DATA SHOWN:
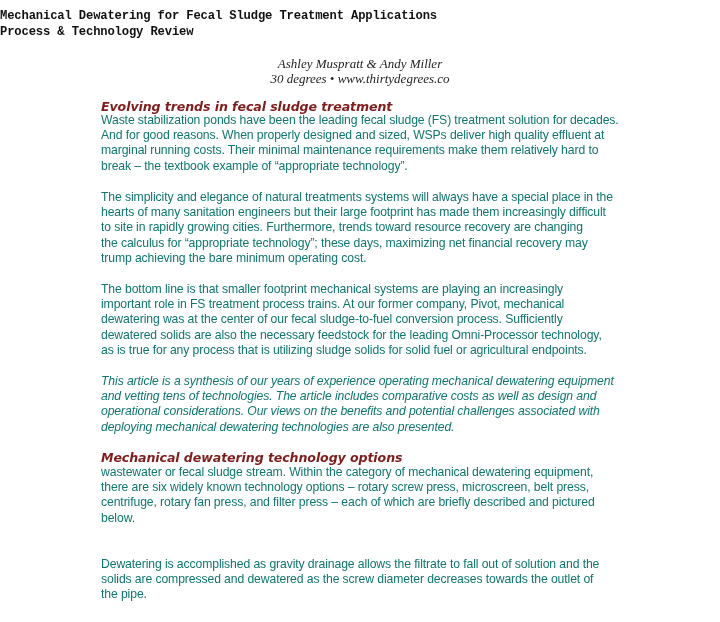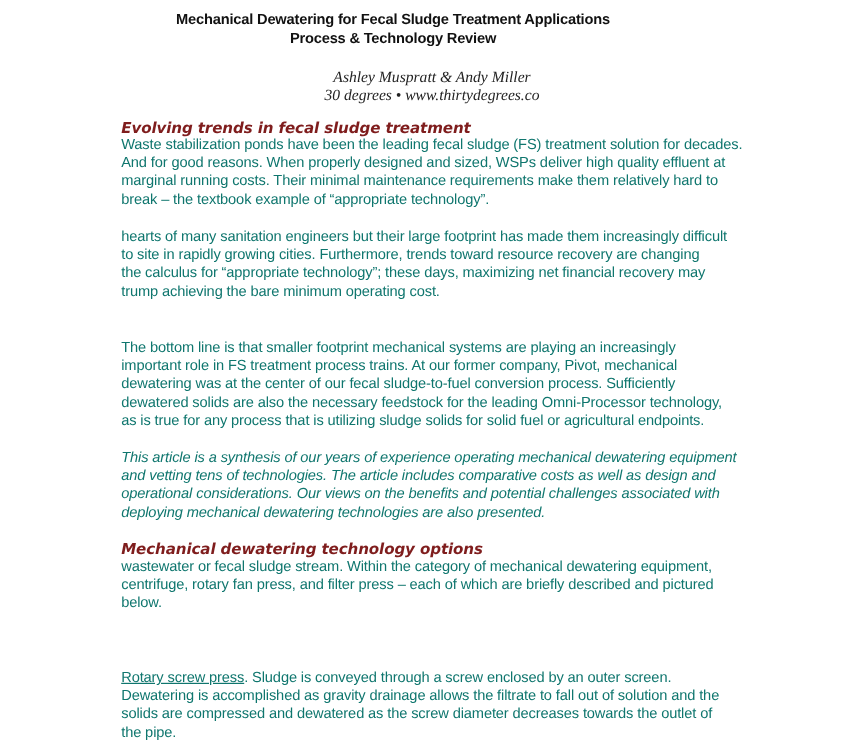"Mechanical Dewatering for Fecal Sludge" .title { font-family: Liberation Sans, sans-serif -> Liberation Mono, monospace; text-align: center -> left }
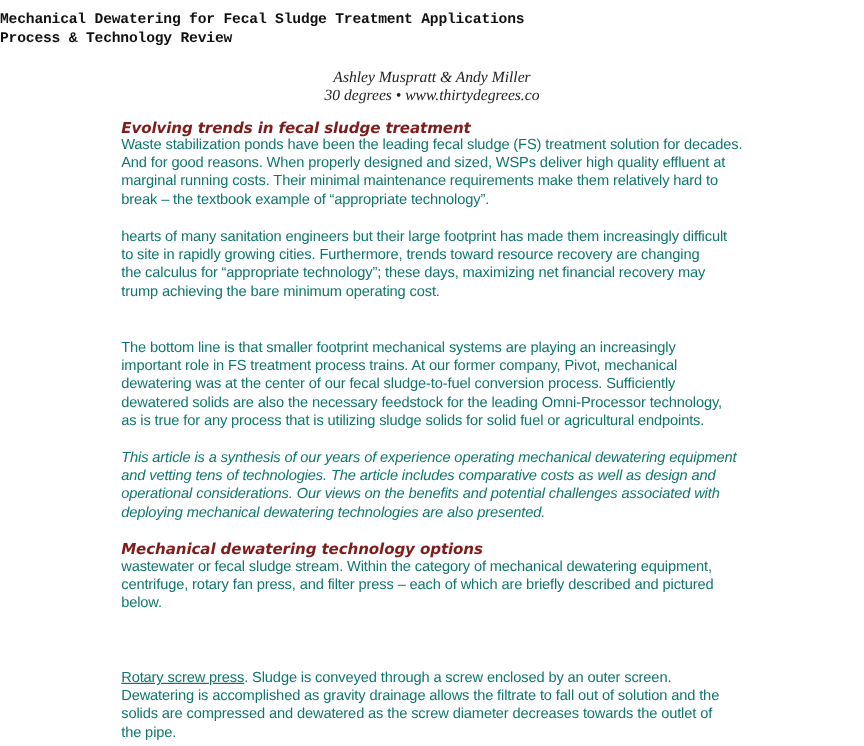"The simplicity and elegance of" span.line { html: none -> <span>The simplicity and elegance of natural treatments systems will always have a special place in the</span> }
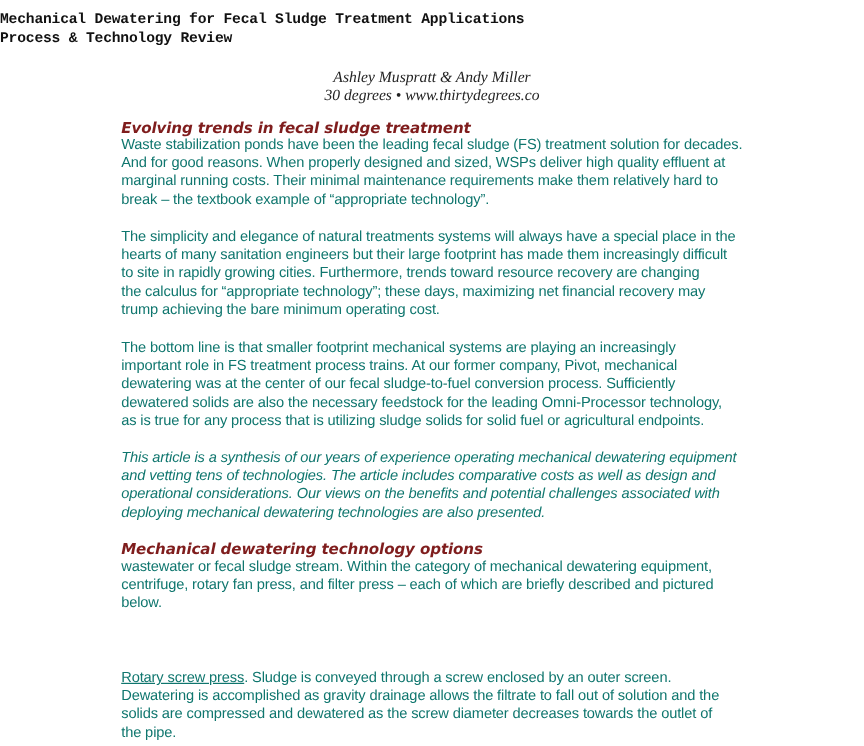"there are six widely known" span.line { html: none -> <span>there are six widely known technology options – rotary screw press, microscreen, belt press,</span> }
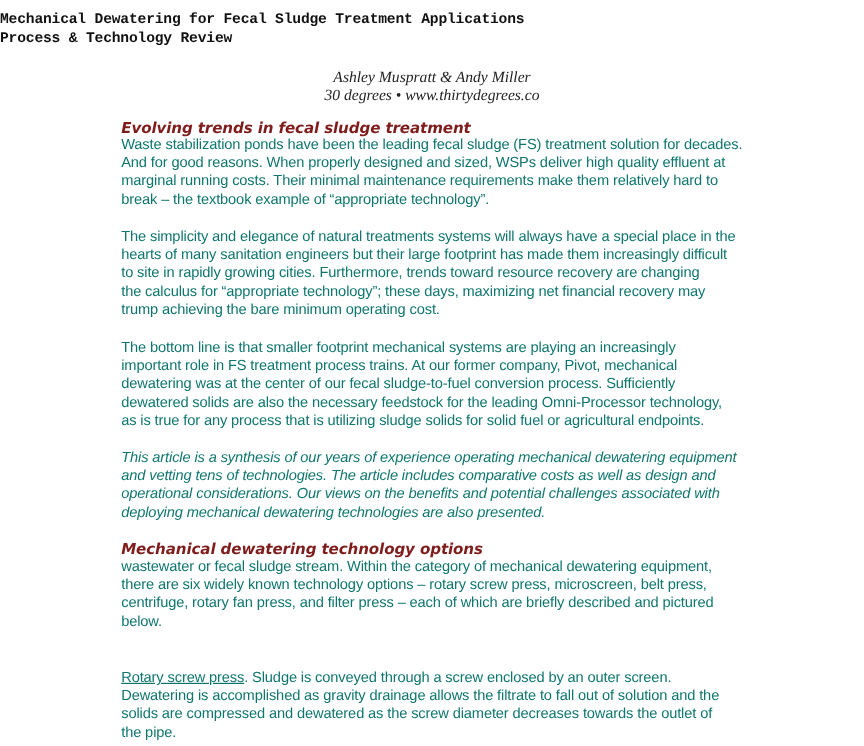"Rotary screw press. Sludge is" span.line { html: <span><span>Rotary screw press</span><span>. Sludge is conveyed through a screw enclosed by an outer screen.</span></span> -> none }
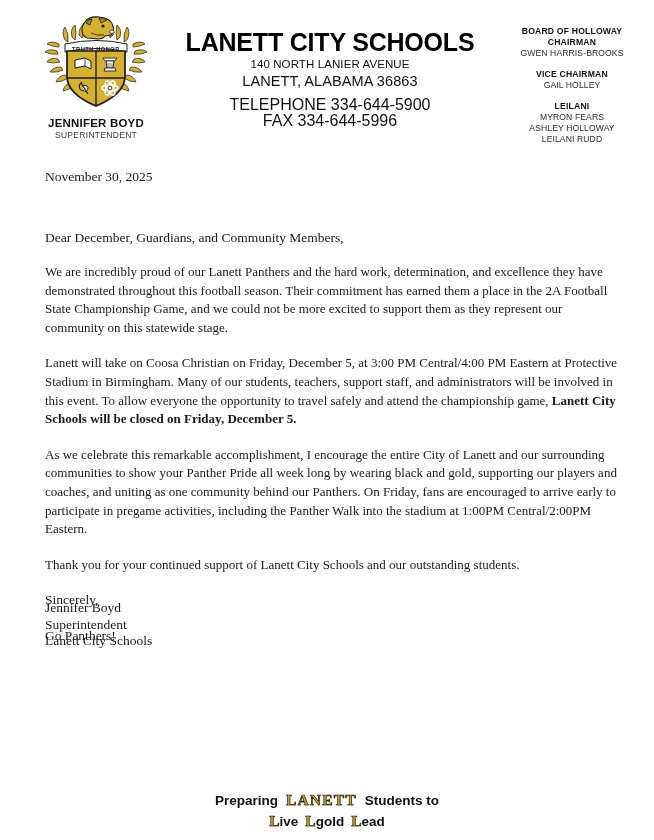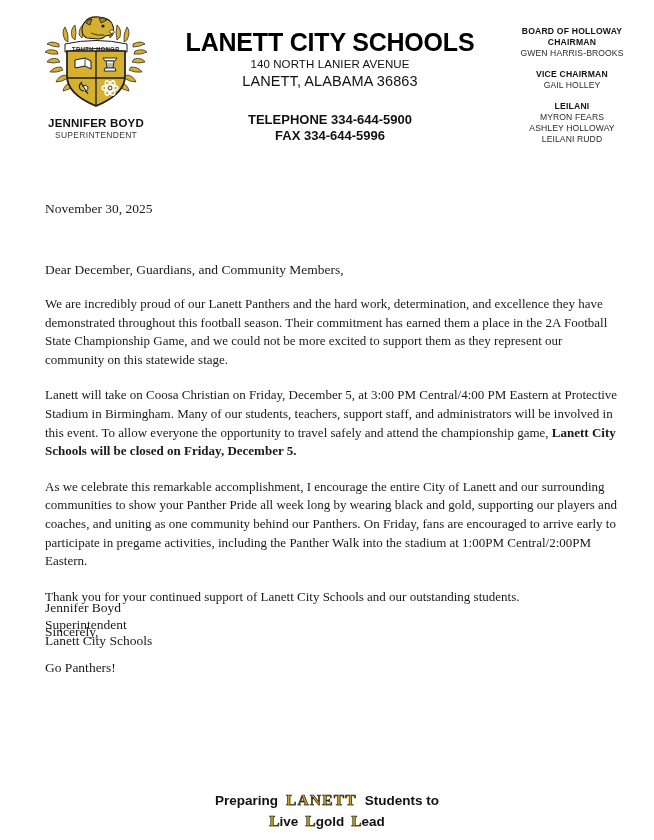"TELEPHONE 334-644-5900" .contact { font-size: 13px -> 16px; font-weight: bold -> none; margin-top: 21px -> 6px }
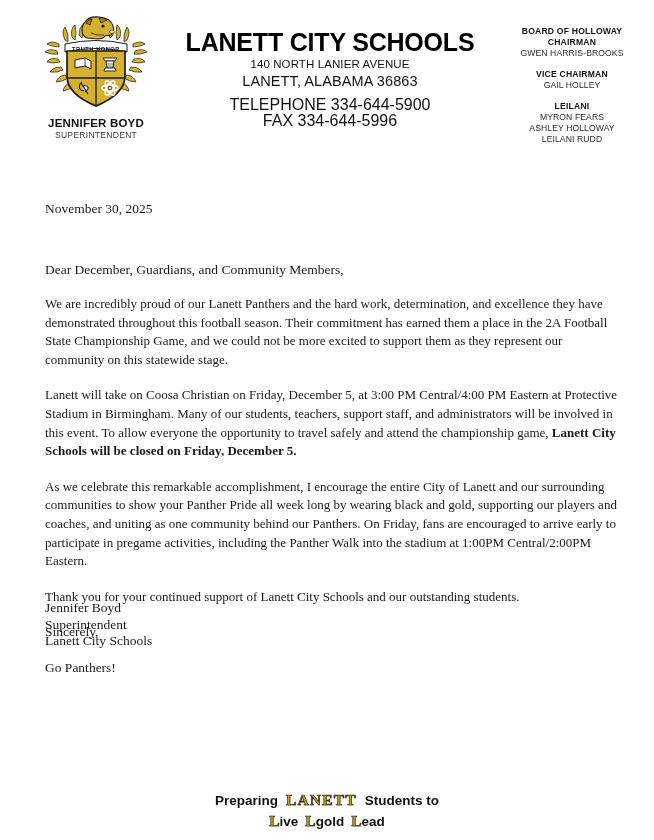"November 30, 2025" .letter-body { margin-top: 32px -> none }
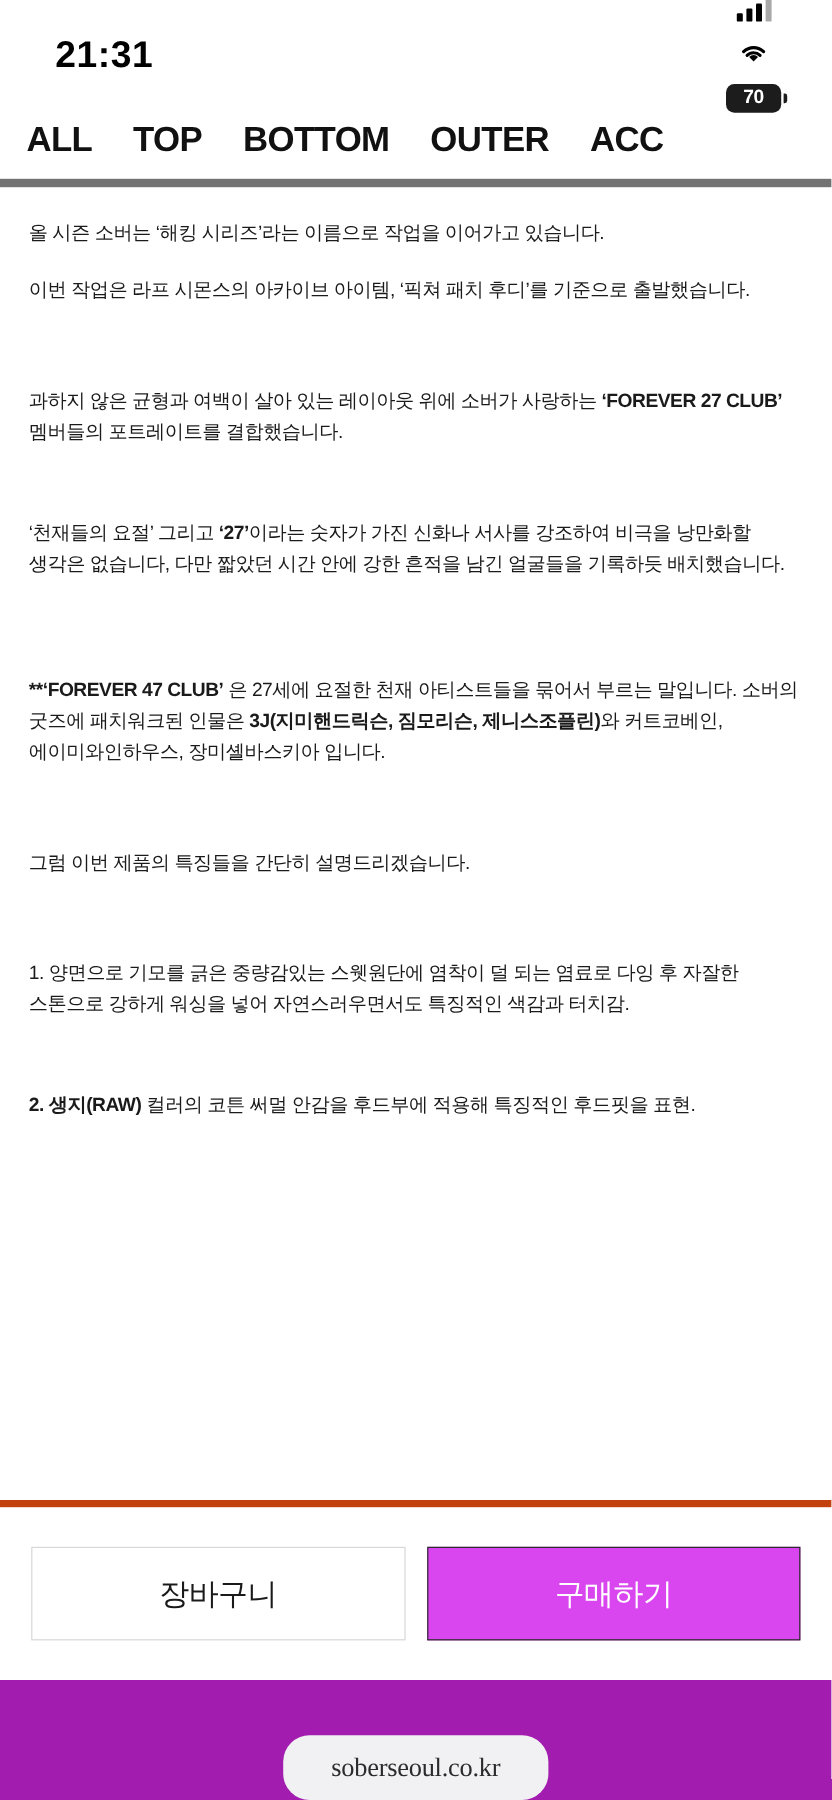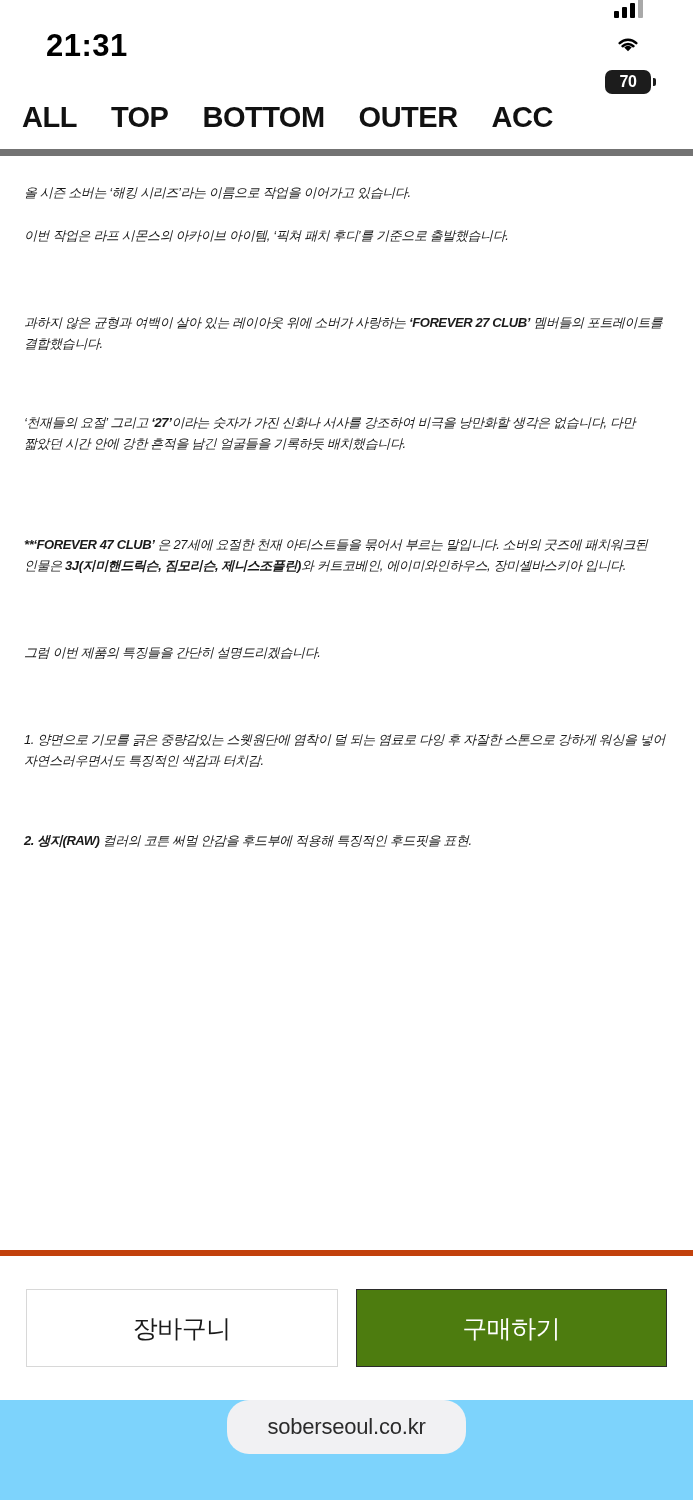"올 시즌 소버는 ‘해킹 시리즈’라는" .para { font-size: 13px -> 16px; font-style: italic -> none }
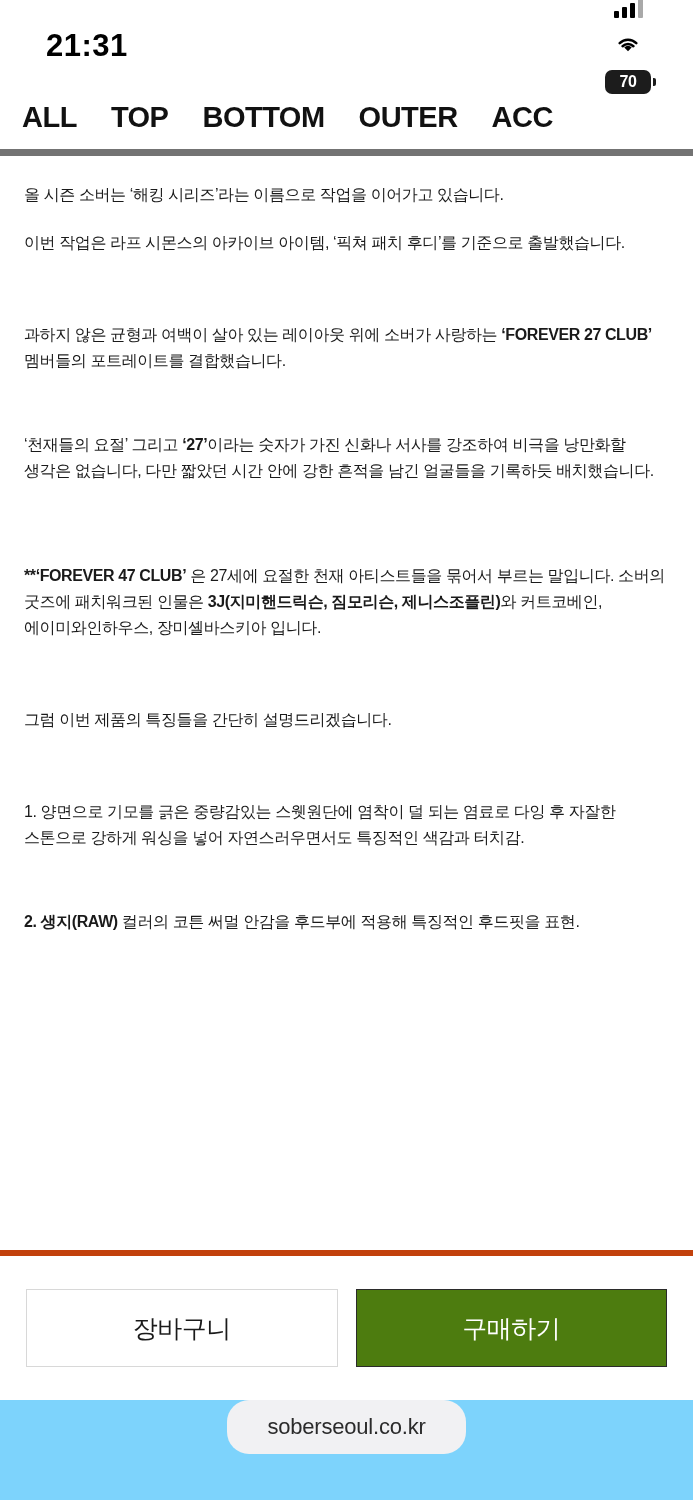"구매하기" .btn-buy { background: #4d7c0f -> #d946ef }
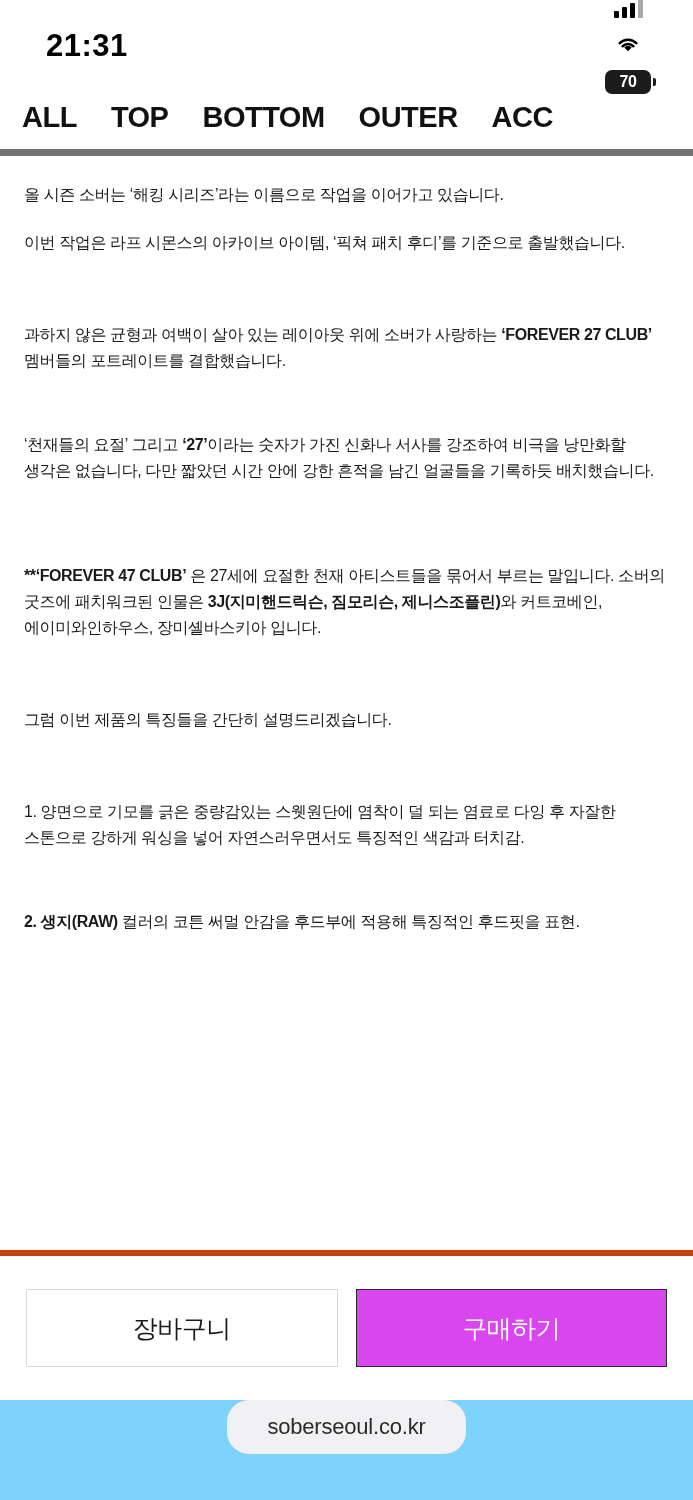"soberseoul.co.kr" .urlbar { align-items: flex-start -> flex-end; background: #7dd3fc -> #a21caf; font-family: none -> Liberation Serif, serif }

TASK:
Set down only the lines running from the line with "background: #4d7c0f ->" to the end of the entries, inclusive; omit every picture.

SOLUTION FOR THIS TASK:
"구매하기" .btn-buy { background: #4d7c0f -> #d946ef }
"soberseoul.co.kr" .urlbar { align-items: flex-start -> flex-end; background: #7dd3fc -> #a21caf; font-family: none -> Liberation Serif, serif }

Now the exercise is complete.